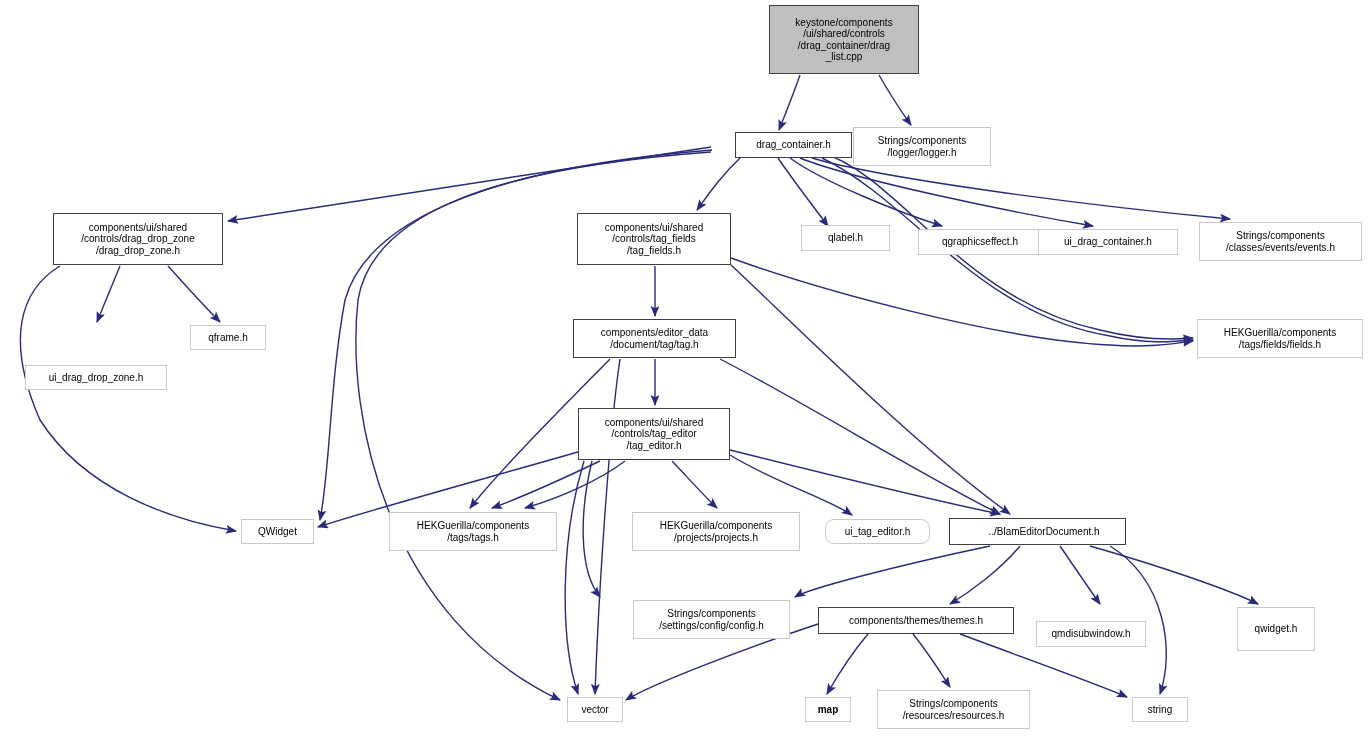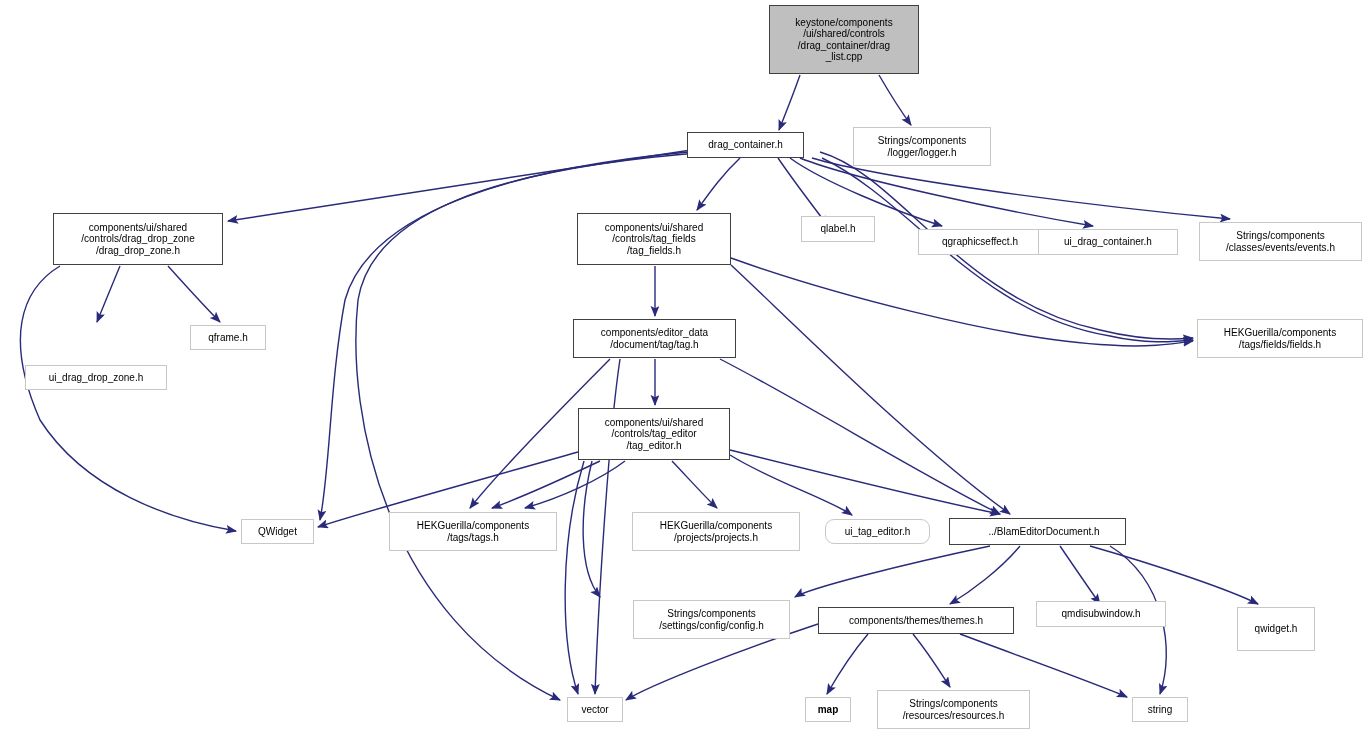--- a/index.html
+++ b/index.html
@@ -70,7 +70,7 @@
 /ui/shared/controls
 /drag_container/drag
 _list.cpp</div>
-      <div class="node strong" style="left: 687px; top: 132px; width: 117px; height: 26px;">drag_container.h</div>
+      <div class="node strong" style="left: 735px; top: 132px; width: 117px; height: 26px;">drag_container.h</div>
       <div class="node" style="left: 853px; top: 127px; width: 138px; height: 39px;">Strings/components
 /logger/logger.h</div>
       <div class="node strong" style="left: 53px; top: 213px; width: 170px; height: 52px;">components/ui/shared

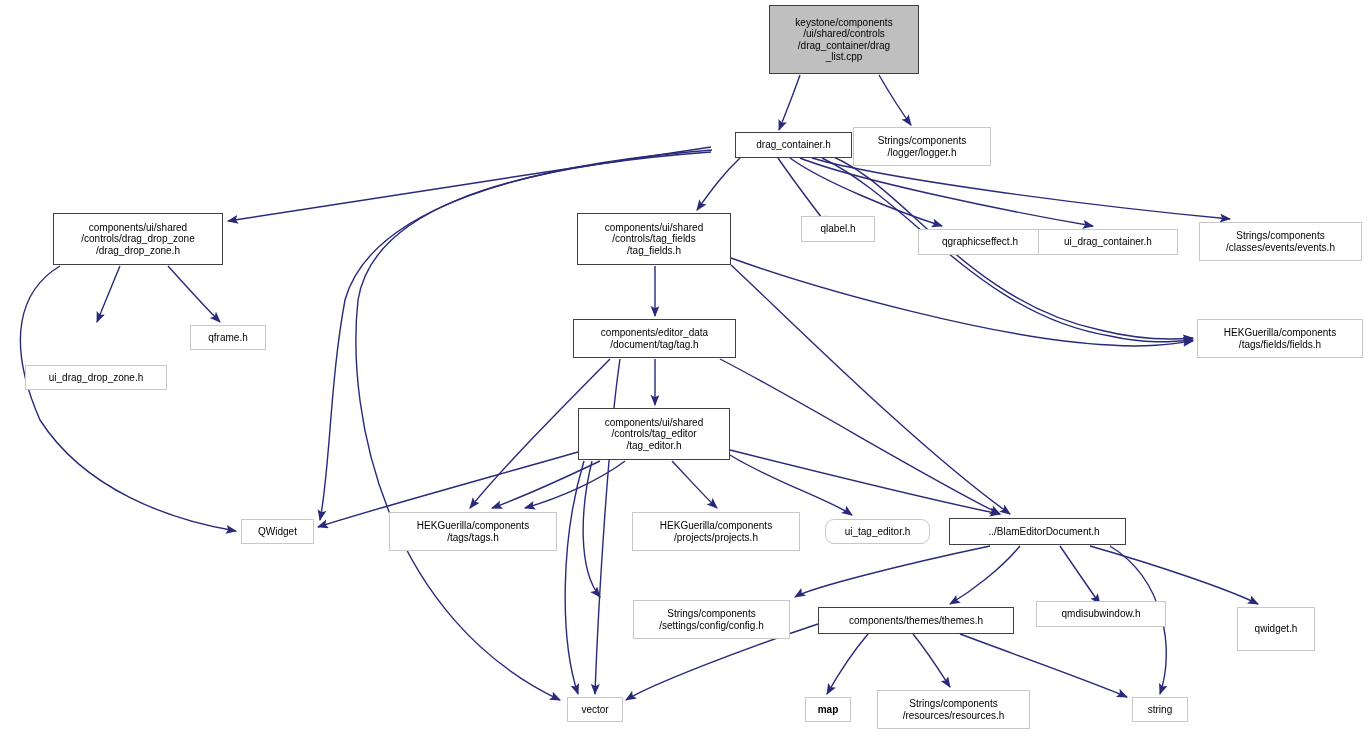--- a/index.html
+++ b/index.html
@@ -79,7 +79,7 @@
       <div class="node strong" style="left: 577px; top: 213px; width: 154px; height: 52px;">components/ui/shared
 /controls/tag_fields
 /tag_fields.h</div>
-      <div class="node" style="left: 801px; top: 216px; width: 74px; height: 26px;">qlabel.h</div>
+      <div class="node" style="left: 801px; top: 225px; width: 89px; height: 26px;">qlabel.h</div>
       <div class="node" style="left: 894px; top: 229px; width: 124px; height: 26px; margin-left: 24px;">qgraphicseffect.h</div>
       <div class="node" style="left: 1038px; top: 229px; width: 140px; height: 26px;">ui_drag_container.h</div>
       <div class="node" style="left: 1199px; top: 222px; width: 163px; height: 39px;">Strings/components

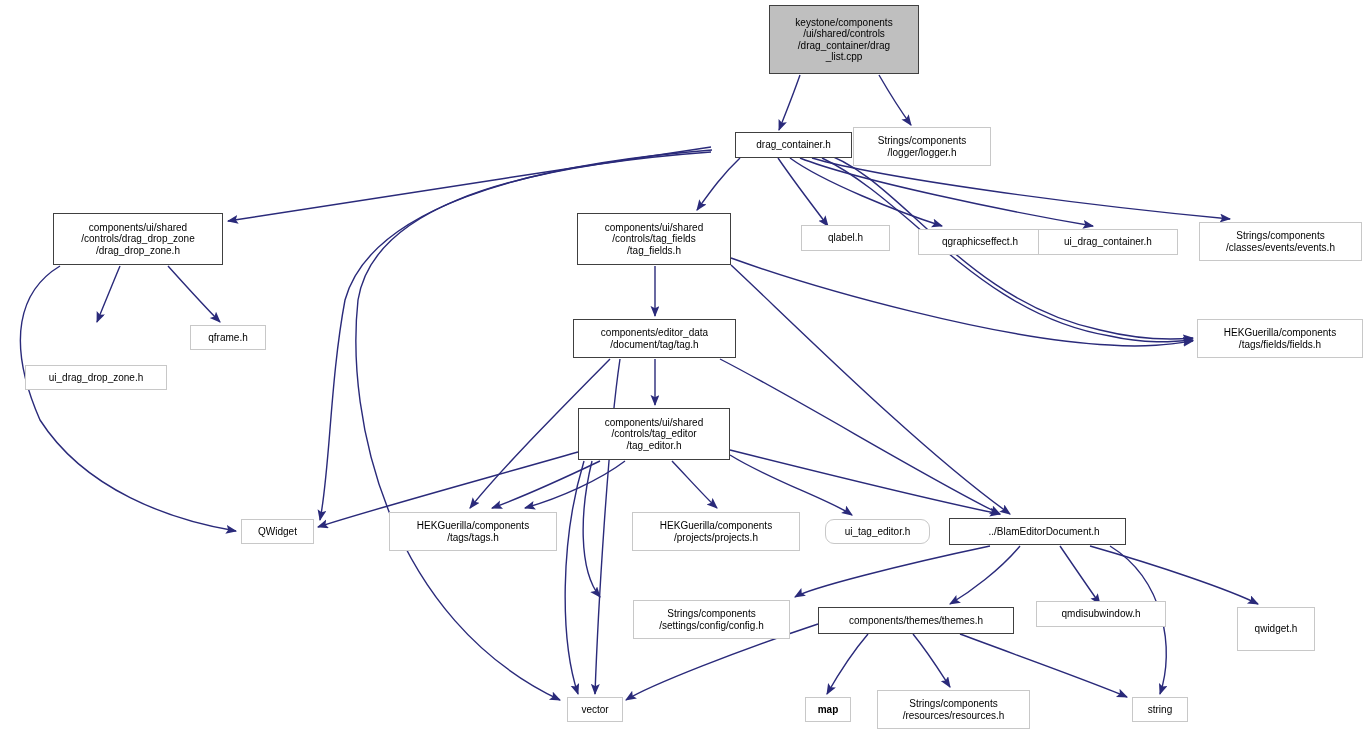--- a/index.html
+++ b/index.html
@@ -103,7 +103,7 @@
       <div class="node" style="left: 633px; top: 600px; width: 157px; height: 39px;">Strings/components
 /settings/config/config.h</div>
       <div class="node strong" style="left: 818px; top: 607px; width: 196px; height: 27px;">components/themes/themes.h</div>
-      <div class="node" style="left: 1036px; top: 601px; width: 130px; height: 26px;">qmdisubwindow.h</div>
+      <div class="node" style="left: 1036px; top: 621px; width: 110px; height: 26px;">qmdisubwindow.h</div>
       <div class="node" style="left: 1237px; top: 607px; width: 78px; height: 44px;">qwidget.h</div>
       <div class="node" style="left: 805px; top: 697px; width: 46px; height: 25px; font-weight: bold;">map</div>
       <div class="node" style="left: 877px; top: 690px; width: 153px; height: 39px;">Strings/components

++++

WHAT IS BEING ASKED: Using the records above, filter out every line that lacks the string "shared" and copy the rest.

ANSWER TO THE EXERCISE:
 /ui/shared/controls
       <div class="node strong" style="left: 53px; top: 213px; width: 170px; height: 52px;">components/ui/shared
       <div class="node strong" style="left: 577px; top: 213px; width: 154px; height: 52px;">components/ui/shared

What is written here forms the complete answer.